EXERCISE INPUTS
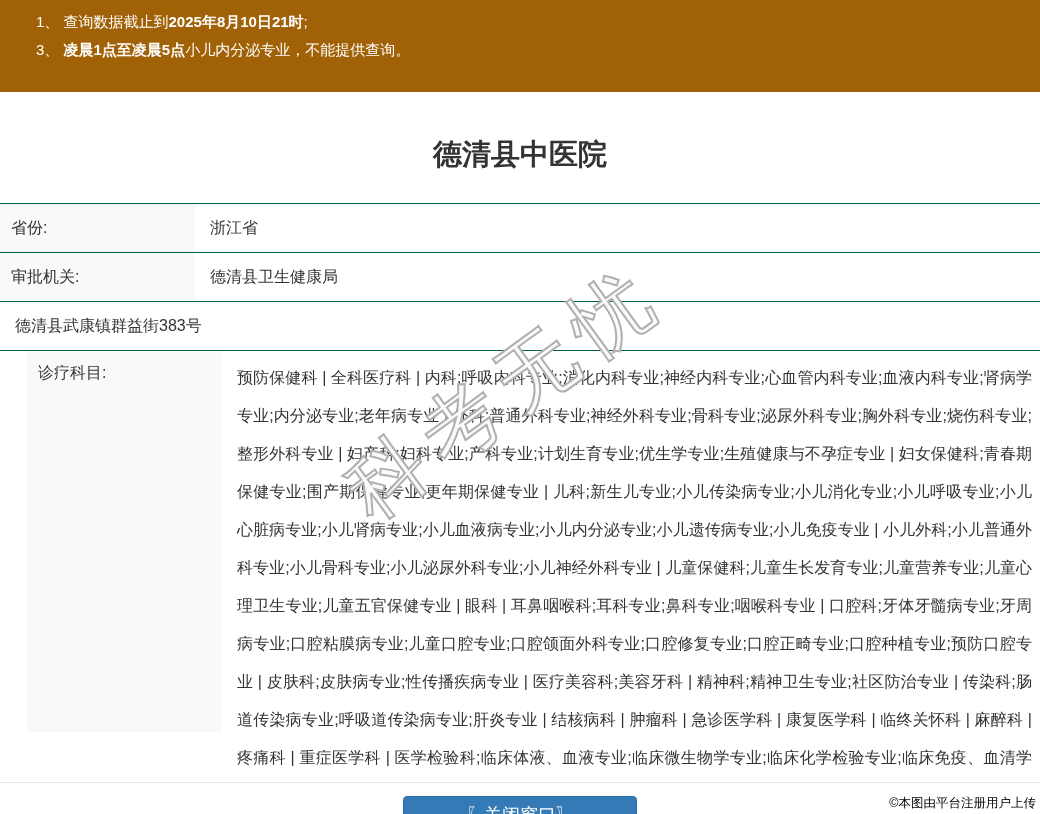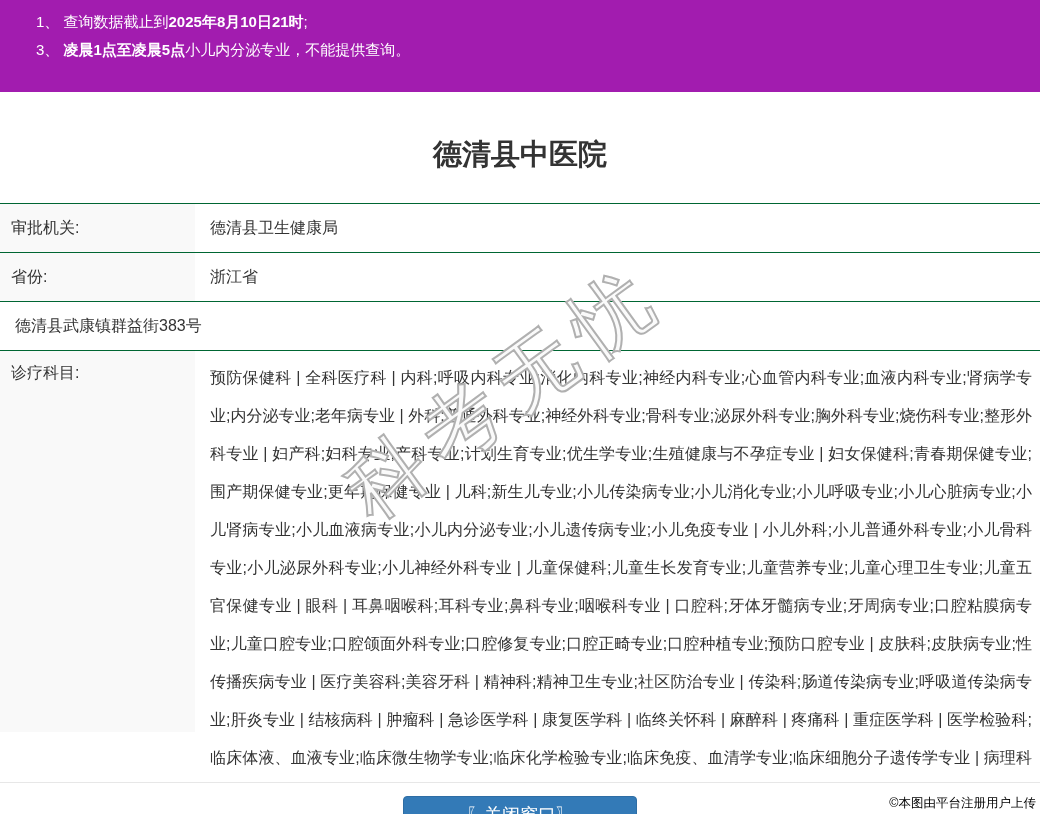"1、 查询数据截止到2025年8月10日21时;" .notice-banner { background: #a21caf -> #a16207 }
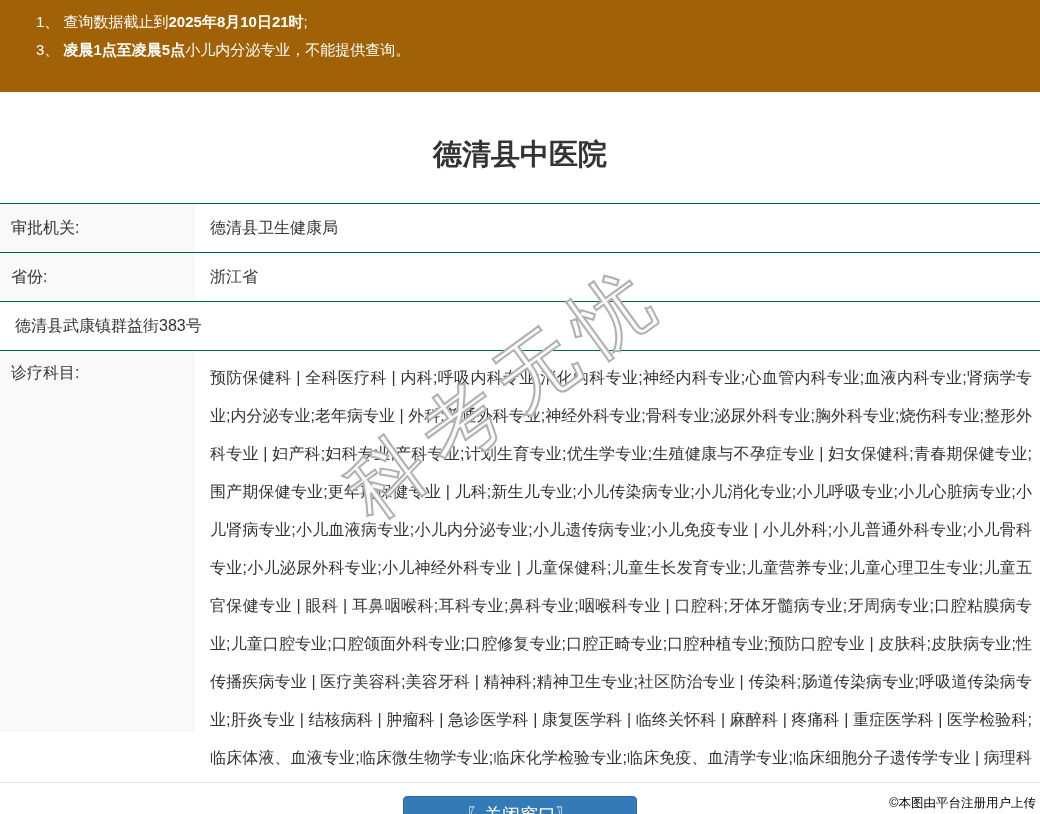"审批机关:" div.info-row { order: before "省份:" -> after "省份:" }
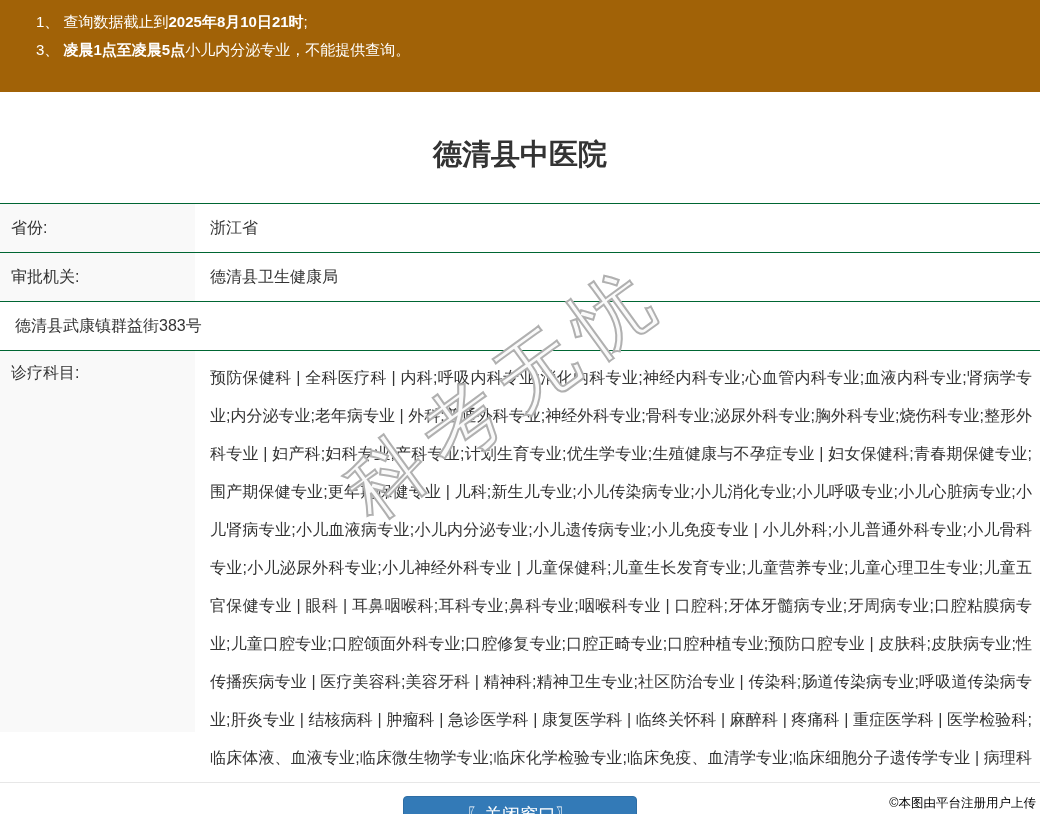"诊疗科目:" .info-row.tall { margin-left: none -> 27px }
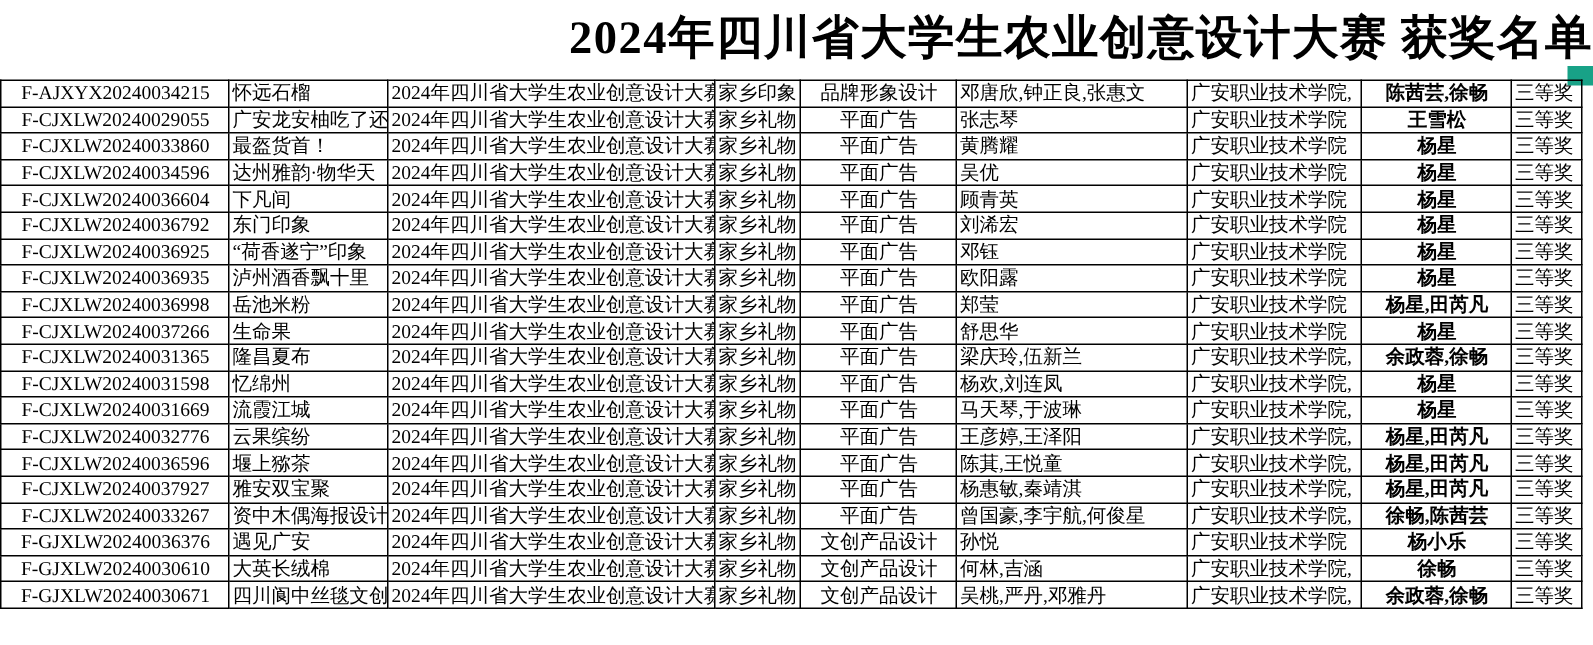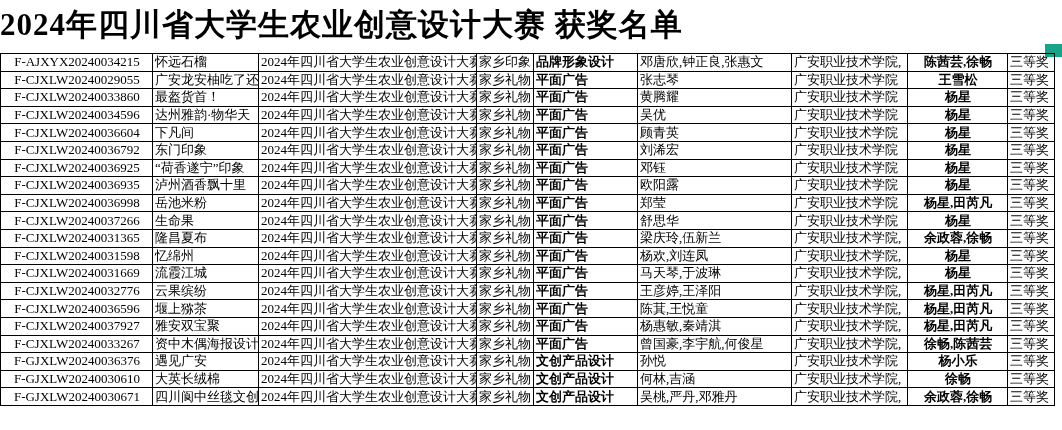"2024年四川省大学生农业创意设计大赛 获奖名单" .title { text-align: left -> right }
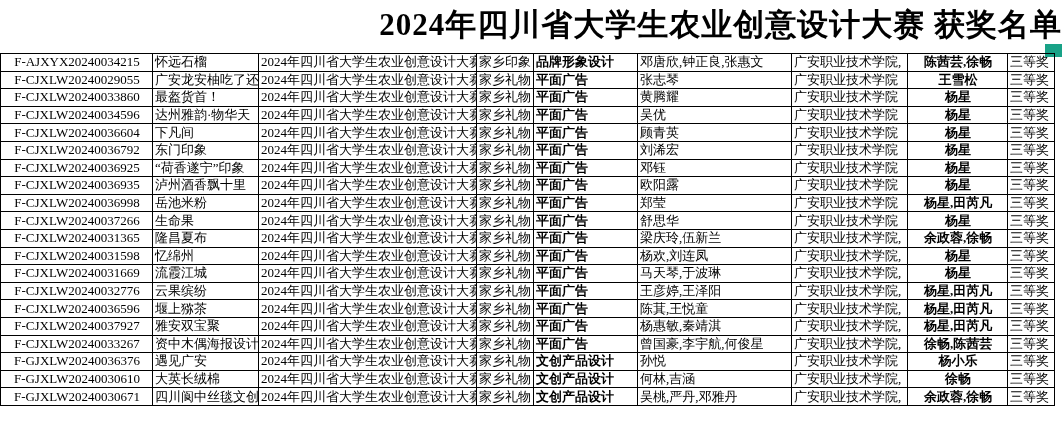"品牌形象设计" td.c-type { font-weight: bold -> none; text-align: left -> center }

WORK INSTRUCTION
Skipping the pictures, transcribe each line above exactly as it appears.

SOLVED EXERCISE
"1、 查询数据截止到2025年8月10日21时;" .notice-banner { background: #a21caf -> #a16207 }
"审批机关:" div.info-row { order: before "省份:" -> after "省份:" }
"诊疗科目:" .info-row.tall { margin-left: none -> 27px }
"2024年四川省大学生农业创意设计大赛 获奖名单" .title { text-align: left -> right }
"品牌形象设计" td.c-type { font-weight: bold -> none; text-align: left -> center }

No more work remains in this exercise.